What is expected: Return all of the data exactly, omitting any images.

Data extract:
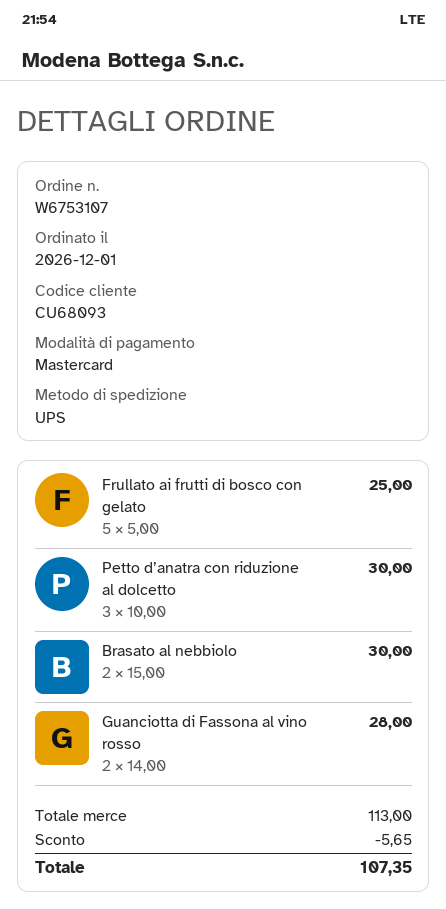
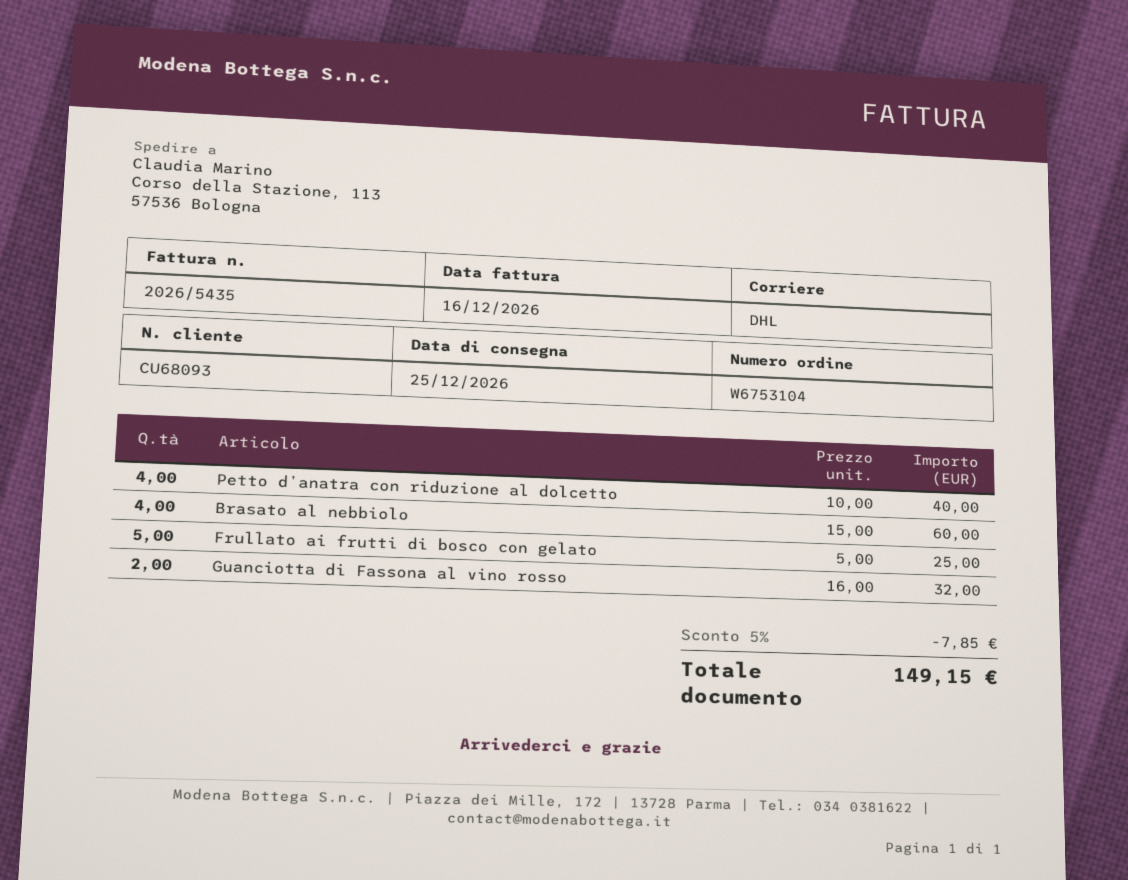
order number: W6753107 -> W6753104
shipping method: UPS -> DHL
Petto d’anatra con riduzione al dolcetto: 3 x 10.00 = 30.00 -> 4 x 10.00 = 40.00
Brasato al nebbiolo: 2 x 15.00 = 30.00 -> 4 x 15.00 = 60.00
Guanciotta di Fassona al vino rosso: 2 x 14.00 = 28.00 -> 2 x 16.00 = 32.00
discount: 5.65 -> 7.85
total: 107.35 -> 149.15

Task output:
order number: W6753107 -> W6753104
shipping method: UPS -> DHL
Petto d’anatra con riduzione al dolcetto: 3 x 10.00 = 30.00 -> 4 x 10.00 = 40.00
Brasato al nebbiolo: 2 x 15.00 = 30.00 -> 4 x 15.00 = 60.00
Guanciotta di Fassona al vino rosso: 2 x 14.00 = 28.00 -> 2 x 16.00 = 32.00
discount: 5.65 -> 7.85
total: 107.35 -> 149.15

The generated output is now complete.